As with many of Wisse’s arguments, I remain conflicted. Although she’s not wrong, she seems to ignore the experiences of people unlike herself, who may have suffered different injustices or faced different problems. I have heard almost identical speeches about the precedence of human rights from Palestinians, and they aren’t wrong, either. Literary critic Adam Kirsch once described liberalism as “the doctrine of complexity and possibility,” and these are the characteristics that draw me to it, despite its flaws. Wisse seems to feel that acknowledging complicating factors would detract from her arguments, and sees her determination not to be deflected as a strength. I am not so sure.
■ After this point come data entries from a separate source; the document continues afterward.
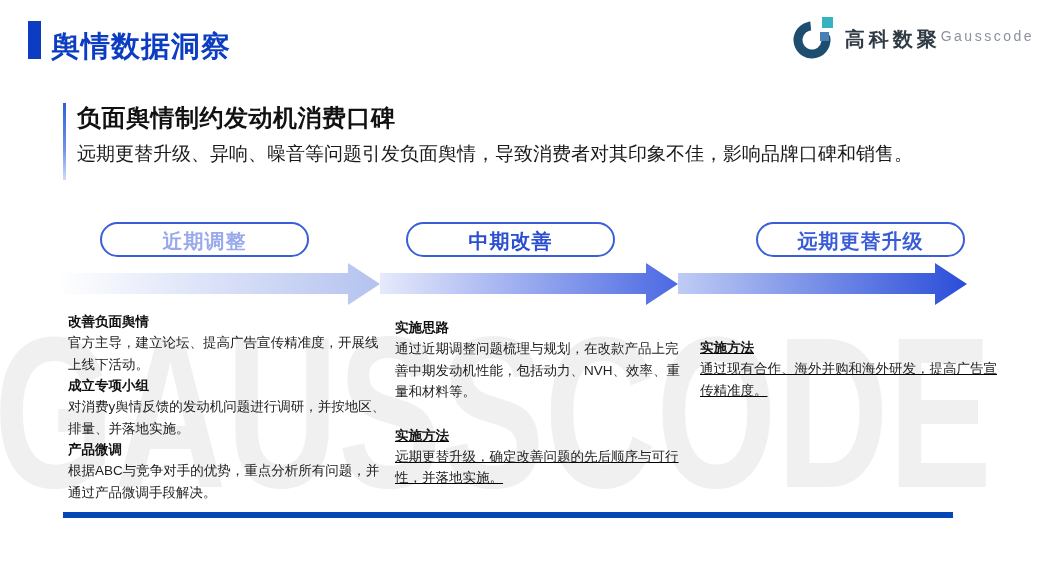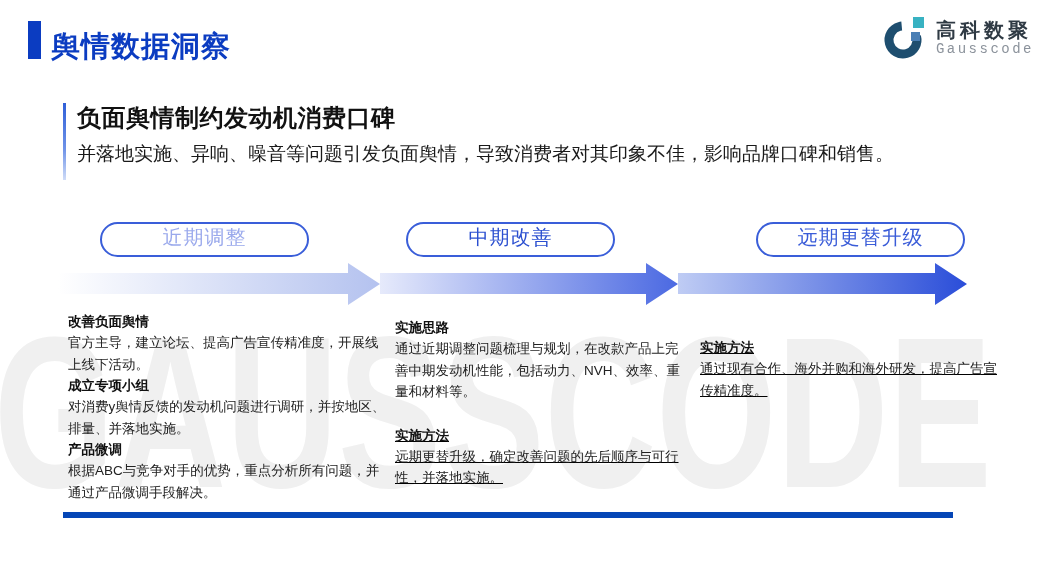--- a/index.html
+++ b/index.html
@@ -24,21 +24,21 @@
     background:#0b3cc1;
   }
   .header-title {
     position:absolute; left:51px; top:15px;
     font-size:29px; font-weight:bold; color:#0b3cc1; letter-spacing:1px;margin-top:12px;
   }
   .logo {
     position:absolute; right:16px; top:13px;
     display:flex; align-items:center; gap:7px; z-index:2;
   }
-  .logo-text { display:flex; flex-direction:column; line-height:1.05;font-family:Liberation Mono, monospace; }
+  .logo-text { display:flex; line-height:1.05; }
   .logo-cn { font-size:20px; font-weight:bold; color:#2f3a44; letter-spacing:4px; }
   .logo-en { font-size:14px; color:#8b929b; letter-spacing:2.5px; }
 
   
   .content-accent-line {
     position:absolute; left:63px; top:103px; width:3px; height:77px;
     background:linear-gradient(180deg,#2f5fd8 0%,#6f93e8 60%,#cfdcf7 100%);
   }
   .content-heading {
     position:absolute; left:77px; top:102px;
@@ -46,22 +46,22 @@
   }
   .content-description {
     position:absolute; left:77px; top:141px; width:930px;
     font-size:19px; color:#1a1a1a; white-space:nowrap;
   }
 
   
   .pill {
     position:absolute; top:222px; width:209px; height:35px;
     border:2px solid #3a5ed9; border-radius:18px; background:#ffffff;
-    display:flex; align-items:flex-start; justify-content:center;
-    font-size:20px; font-weight:normal; letter-spacing:1px;
+    display:flex; align-items:flex-end; justify-content:center;
+    font-size:20px; font-weight:bold; letter-spacing:1px;
     cursor:pointer; z-index:2;
   }
   .pill-1 { left:100px; color:#9aa9ec; }
   .pill-2 { left:406px; color:#2b4fd0; }
   .pill-3 { left:756px; color:#3a5cd8; }
 
   
   .arrow-band { position:absolute; left:58px; top:263px; width:910px; height:42px; z-index:1; }
 
   
@@ -98,21 +98,21 @@
       </svg>
     </span>
     <span class="logo-text">
       <span class="logo-cn">高科数聚</span>
       <span class="logo-en">Gausscode</span>
     </span>
   </div>
 
   <div class="content-accent-line"></div>
   <h2 class="content-heading">负面舆情制约发动机消费口碑</h2>
-  <p class="content-description">并落地实施、异响、噪音等问题引发负面舆情，导致消费者对其印象不佳，影响品牌口碑和销售。</p>
+  <p class="content-description">远期更替升级、异响、噪音等问题引发负面舆情，导致消费者对其印象不佳，影响品牌口碑和销售。</p>
 
   <div class="pill pill-1">
     <span>近期调整</span>
   </div>
   <div class="pill pill-2">
     <span>中期改善</span>
   </div>
   <div class="pill pill-3">
     <span>远期更替升级</span>
   </div>

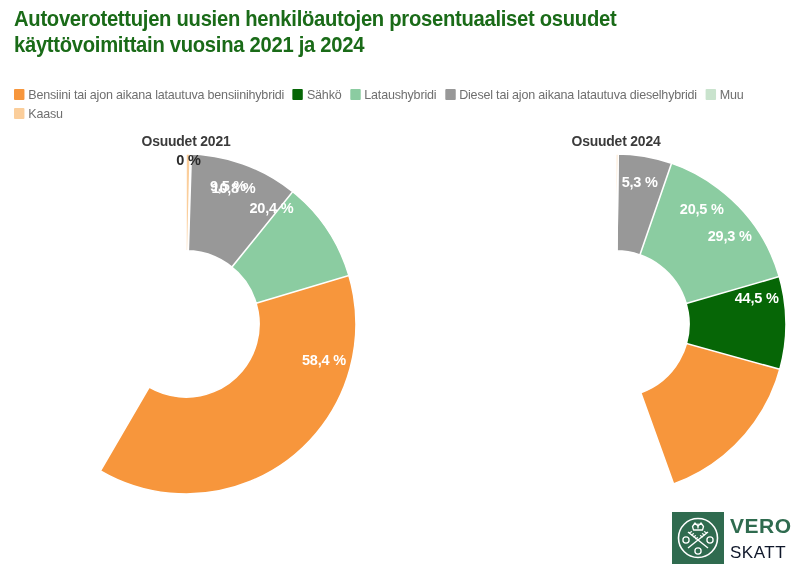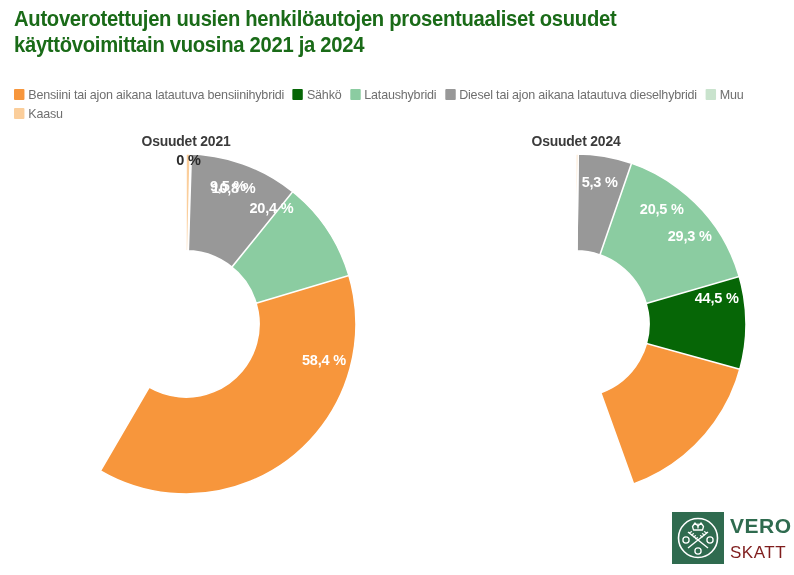--- a/index.html
+++ b/index.html
@@ -63,21 +63,21 @@
     white-space: nowrap;
     letter-spacing: -0.2px;
   }
 
   
   .donut-panel {
     position: absolute;
     top: 130px;
   }
   #panel-2021 { left: 10px;  width: 352px; }
-  #panel-2024 { left: 400px; width: 352px; }
+  #panel-2024 { left: 440px; width: 352px; }
 
   .panel-title {
     text-align: center;
     font-size: 14.5px;
     font-weight: bold;
     color: #3b3b3b;
     letter-spacing: -0.2px;
     height: 22px;
     line-height: 22px;
     transform: scaleX(0.96);
@@ -126,21 +126,21 @@
     line-height: 1;
   }
   .logo-word {
     font-family: "Liberation Sans", sans-serif;
     font-weight: bold;
     color: #2f6b4f;
     letter-spacing: 0.5px;
     display: block;
   }
   #logo-vero  { font-size: 21px; }
-  #logo-skatt { font-size: 17px; font-weight: normal; margin-top: 8px; color:#7f1d1d; }
+  #logo-skatt { font-size: 17px; font-weight: normal; margin-top: 8px; color:#0f172a; }
 </style>
 </head>
 <body>
 
 <div id="chart-title">Autoverotettujen uusien henkilöautojen prosentuaaliset osuudet
 käyttövoimittain vuosina 2021 ja 2024</div>
 
 <div id="legend">
 
   <div class="legend-item">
At the end of our conversation, Wisse called her husband for a lift, and I packed up my notebook and tape recorder from among the papers and books scattered over the table. What struck me then, as I headed out into the brisk New England evening, was not our particular disagreements, but the intimacy of our conversation. Though I tried to avoid an outright argument — that wasn’t the purpose of the interview, and besides, I was severely outmatched — she made me feel at ease expressing my views, even as she passionately argued her own. It made me regret that she was retiring, and that the opportunity to study with her had passed. What I experienced in a couple of hours has been the good fortune of her students and colleagues for decades, and those I talked to all expressed the transformative effect she has had on their lives.

Of course, Ruth Wisse isn’t departing the stage just yet. She may have finished teaching, at least in a classroom setting. Now it’s her children and grandchildren who will benefit most from her warmth and generosity. But if her reading of Jewish history is any indication, the argument is never over.